Halfway up the stairs, I froze, glancing back at Alexei. Covered by a mask, his face was hard to read, but his eyes spoke to me.
Keep going.
I concurred with a clipped nod and pressed on, turning my radio down, dulling the static, straining my ears for any sounds of struggle outside. Any sign that we’d misjudged the number of men upstairs.
Nothing reached me, and we made it to the closed door of the last room in the building with time to spare.
I paused, taking a breath. Alexei banked around me, flanking the other side of the door.
He’d barely broken a sweat. I had, but for the discomfort in my hip, a distant grind I’d worry about later.
Too easy. The voice was nagging, insistent. An instinct I shouldn’t have ignored, but so close to the end, with Alexei by my side, I wanted this too much to let it go.
I checked my weapon. Reloaded. Touched my mic. “Final push. Proceeding.”

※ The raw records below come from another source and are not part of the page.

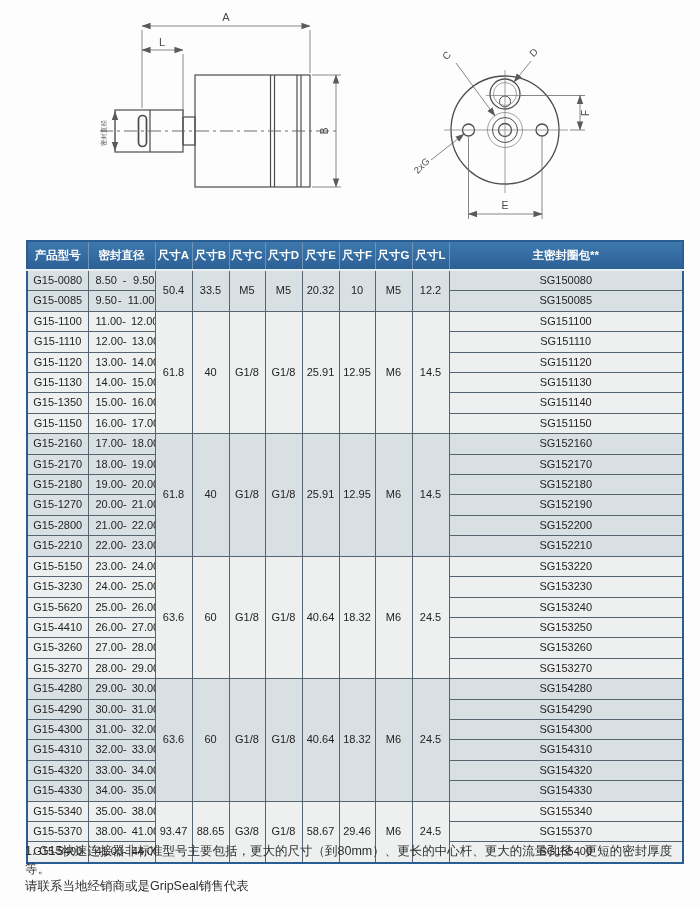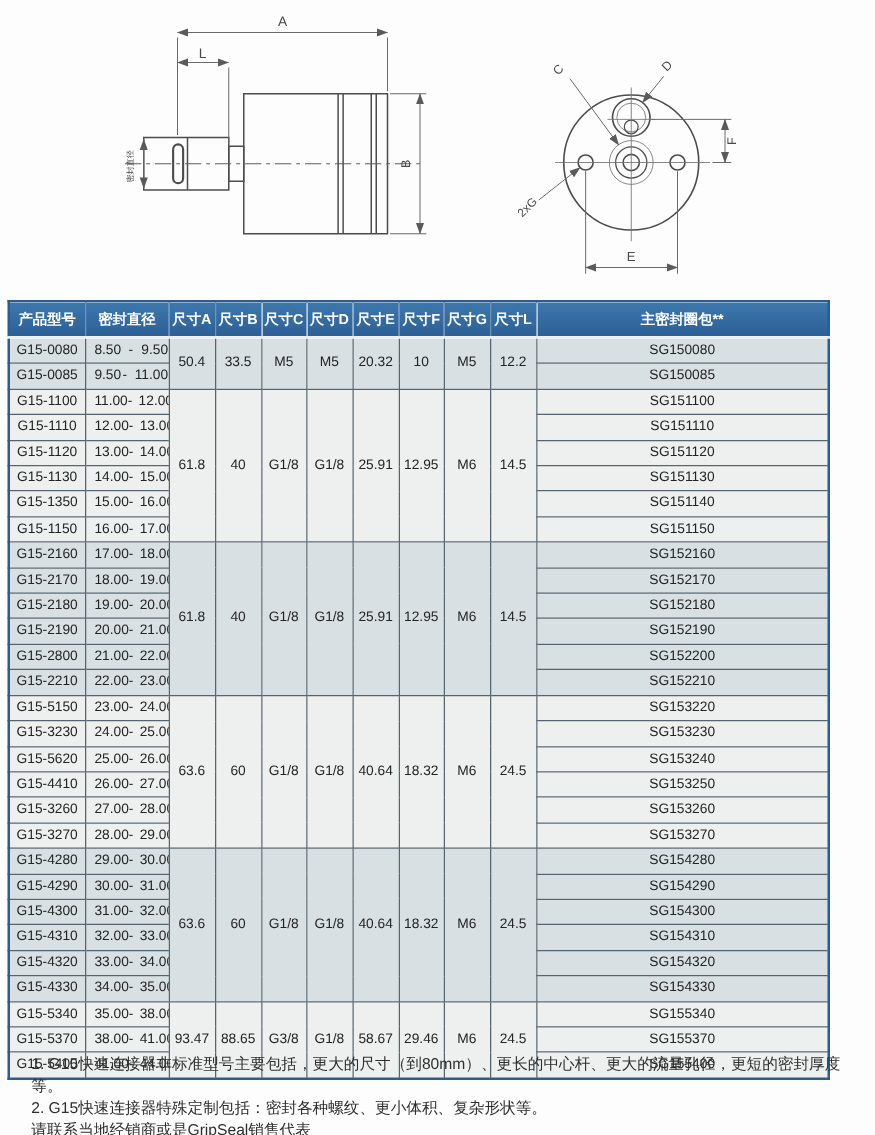--- a/index.html
+++ b/index.html
@@ -10,7 +10,7 @@
   svg text{fill:#4a4a4a;}
 
   table.spec{
-    position:absolute;left:6px;top:240px;width:656px;
+    position:absolute;left:26px;top:240px;width:656px;
     border-collapse:collapse;table-layout:fixed;
     font-size:11px;color:#232323;
     border:2px solid var(--outer-border,#2a5d92);

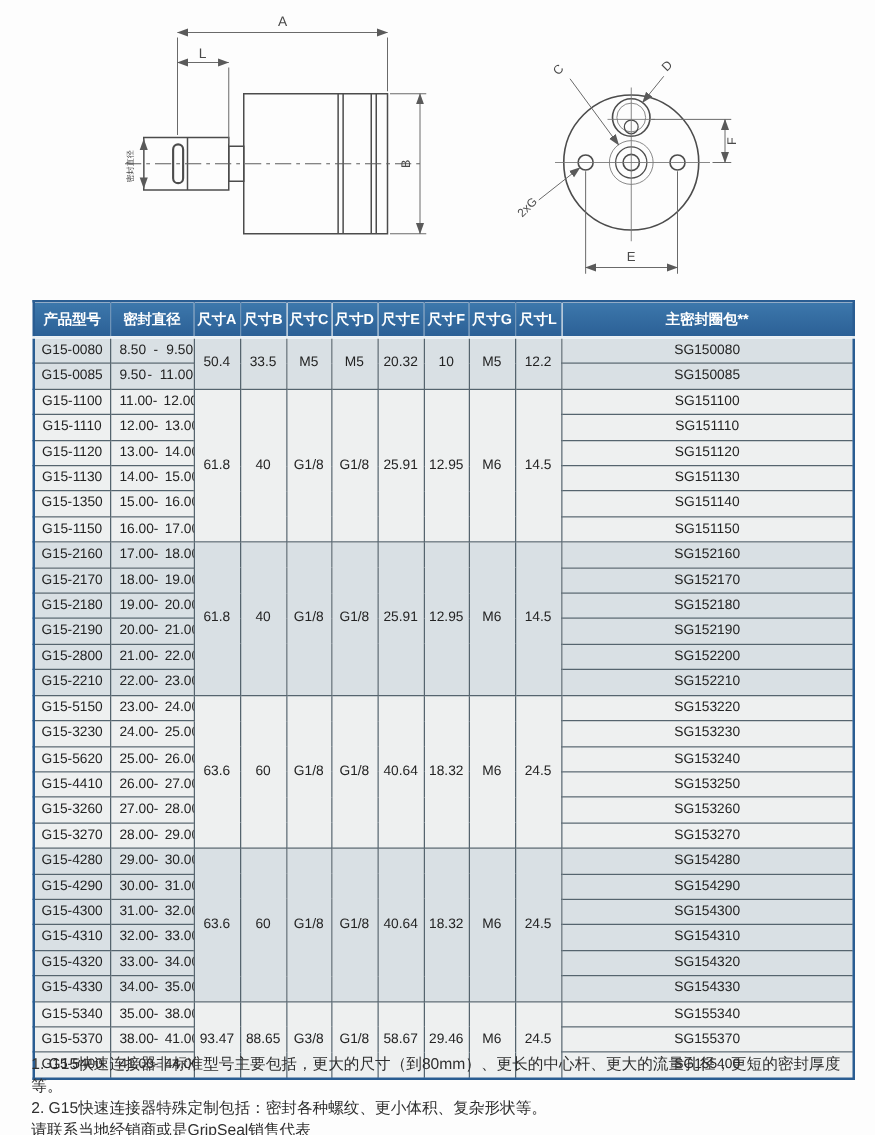--- a/index.html
+++ b/index.html
@@ -289,7 +289,7 @@
           <td>SG152180</td>
         </tr>
         <tr class="shaded">
-          <td>G15-2190</td>
+          <td>G15-1270</td>
           <td>
             <div class="range">
               <span class="rmin">20.00</span>

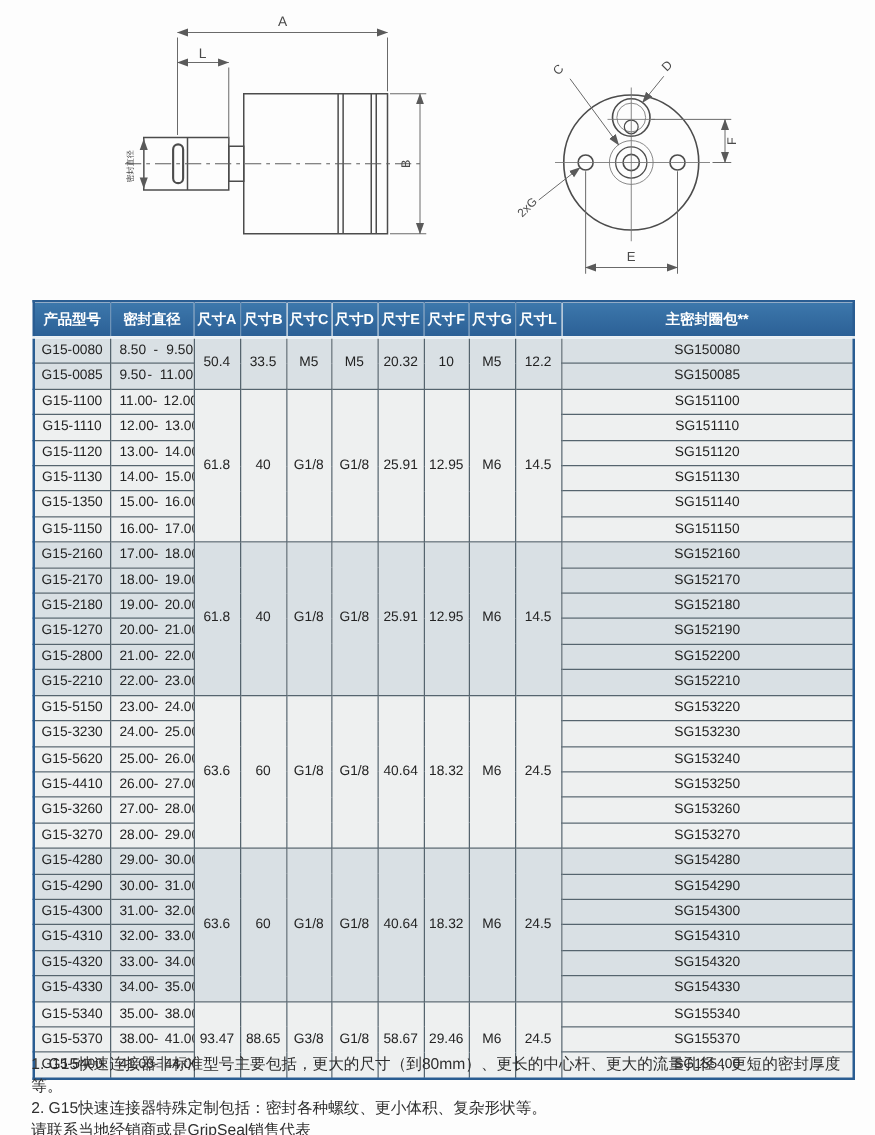--- a/index.html
+++ b/index.html
@@ -515,7 +515,6 @@
 
   <div class="notes">
     <div>1. G15快速连接器非标准型号主要包括，更大的尺寸（到80mm）、更长的中心杆、更大的流量孔径，更短的密封厚度等。</div>
-    <div>2. G15快速连接器特殊定制包括：密封各种螺纹、更小体积、复杂形状等。</div>
     <div>请联系当地经销商或是GripSeal销售代表</div>
   </div>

Nothing but static answered me, but it did not alarm me as much as it had moments ago. It felt safe; it felt right. Nine shots and this was over.
One breath.
Two.
Go.
I spun, raising my weapon as Alexei kicked the door, blasting it open for me to surge through, finger tight on the trigger.
The door hit the wall, splintered against the bricks with a crack that rattled my brain, loud above the noise in my ear.
In my head.
In my heart as it sank to my stomach and the shot I fired off found nothing but air in the empty room.